The men sometimes loom over her, clearly using their size as a significant aid of intimidation. The group sometimes moves in formation. Time slows in literal slo-mo in one sequence, and in another brief moment, she stands up to them. But even though a Broadway stage is way bigger than the back-room of a home, Davis plays Reality as utterly trapped, with nowhere to go. It is an astonishing, intense performance.
What emerges, engagingly and sinisterly, is an exercise in just how strange human communication is. One would think, given the gravity of why they are there, the agents would be all about what Reality has or hasn’t done. But there is so much small-talk, so much chatter about nothing, around the main event.
Agent Garrick has nasal issues, and every sniff and cough that issued forth from him is contained in the transcript, and so issues forth on stage right next to Winner and his colleague—in these COVID-sensitive times, where audiences are watching the action on stage while wearing masks, having shown proof of vaccination at the door, this is a brave directing choice!
Davis’ performance runs the gamut of swaggering confidence to quivering fear. However she is feeling, there is always a horrible sense, contained in her darting eyes and hunched shoulders, that life is about to change irrevocably. She sees a terrifying, invisible precipice right in front of her, and we see it too.
The play is important, Winner’s mother told The Daily Beast, because “people often skip over what happened that day—the fact that Reality wasn’t read her Miranda rights, and that 11 agents stormed into her home and that she was trapped in the back room of her house where she told them she was not comfortable, and where she was coerced to confess to a crime. After that day she never saw freedom again.”
The constraints of the source material strengthen the play.
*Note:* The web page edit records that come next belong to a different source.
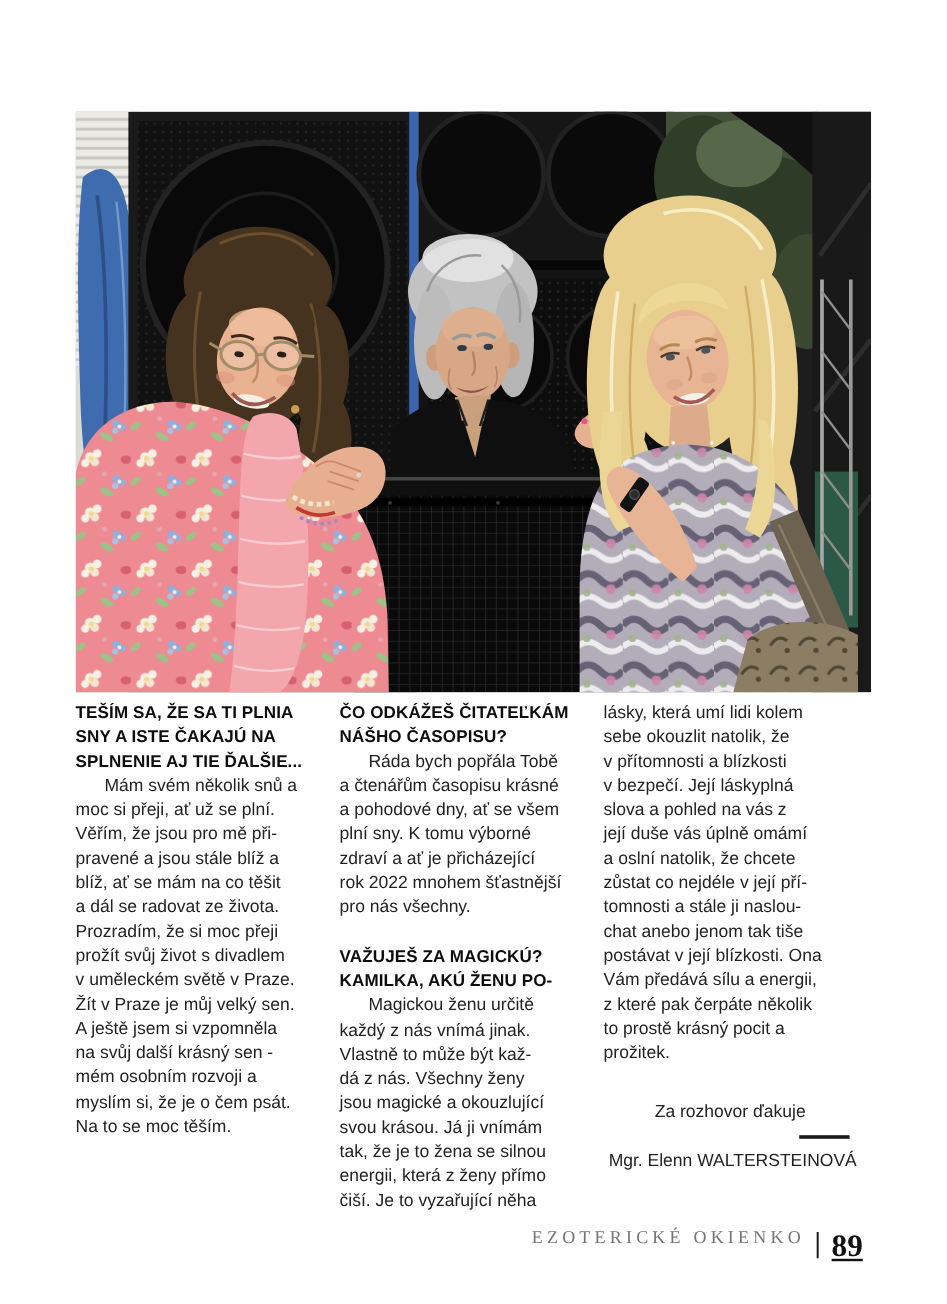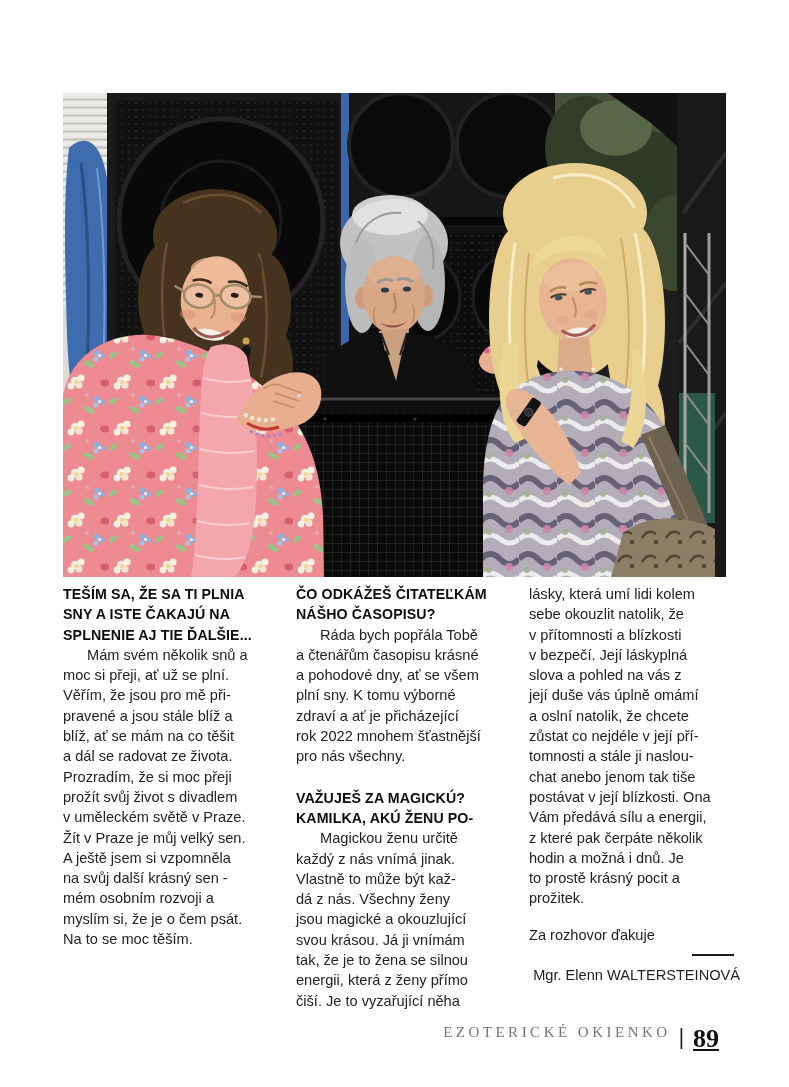"TEŠÍM SA, ŽE SA TI" .columns { gap: 22px -> 9px }
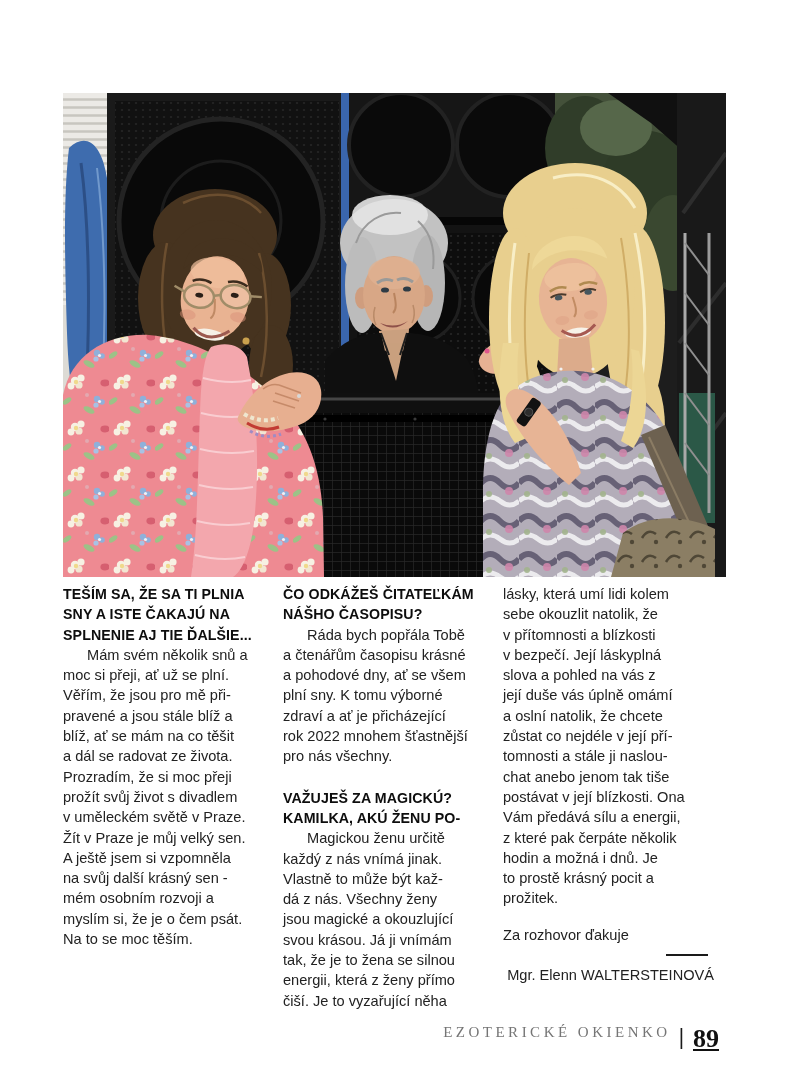"hodin a možná i dnů." div.ln { html: <div>hodin a možná i dnů. Je</div> -> none }
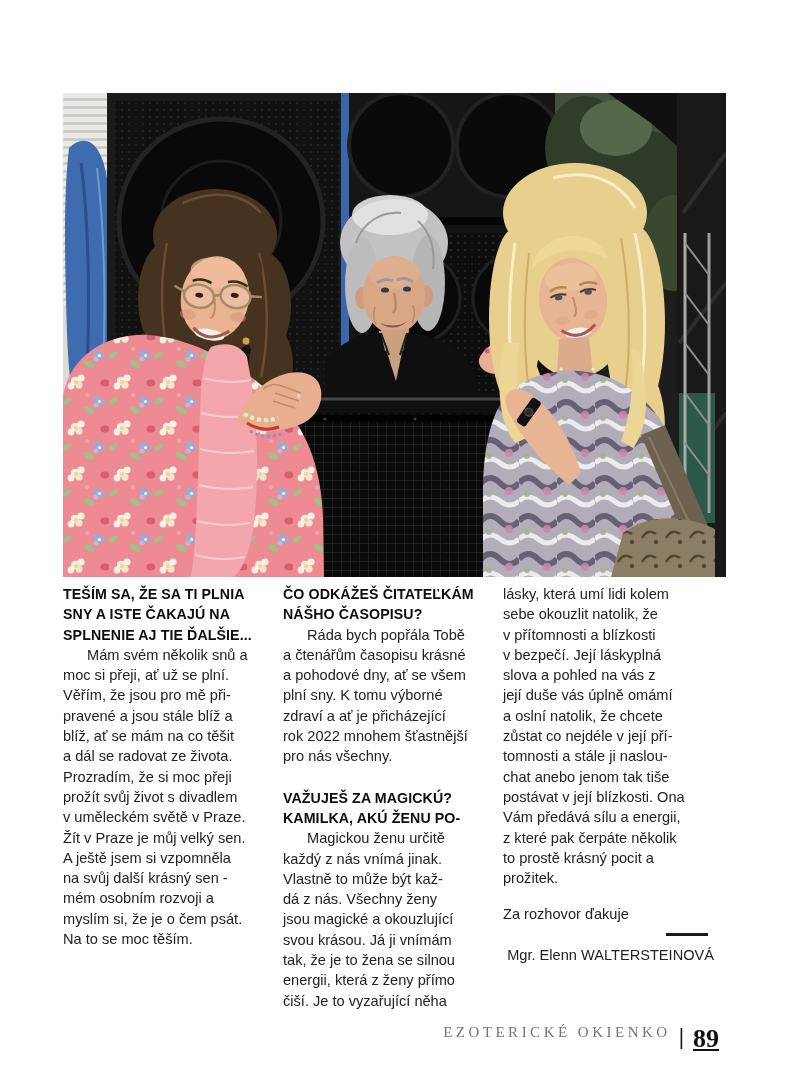"Za rozhovor ďakuje" .byline-thanks { margin-top: 16px -> 29px; text-align: left -> center }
There is no evidence, no brave and sterling speeches that land the moral fulcrum on one side or another. Perhaps because we are so used to such theatrical and psychological prompts, the audience watching Is This a Room do so more intently than usual. We must simply listen to the words.
Typically in the fiction we read and watch we are signposted to regret and defiance, self-discovery, and catharsis, but the rigorous literalism of Is This A Room subverts all that. There is no escape for Reality, this is quite the opposite; this is the act of the door closing. All that we familiarly imbibe from pieces of film, TV, and theater—sympathize with this person; that person’s the baddie; here’s a sad bit; wow, what a set piece—are not present in Is This A Room. This is a moment in time rendered as startling drama, an ice bath of a piece of theater—bracing, provocative, and designed to throw you off balance just as much as Reality Winner was that day in June 2017.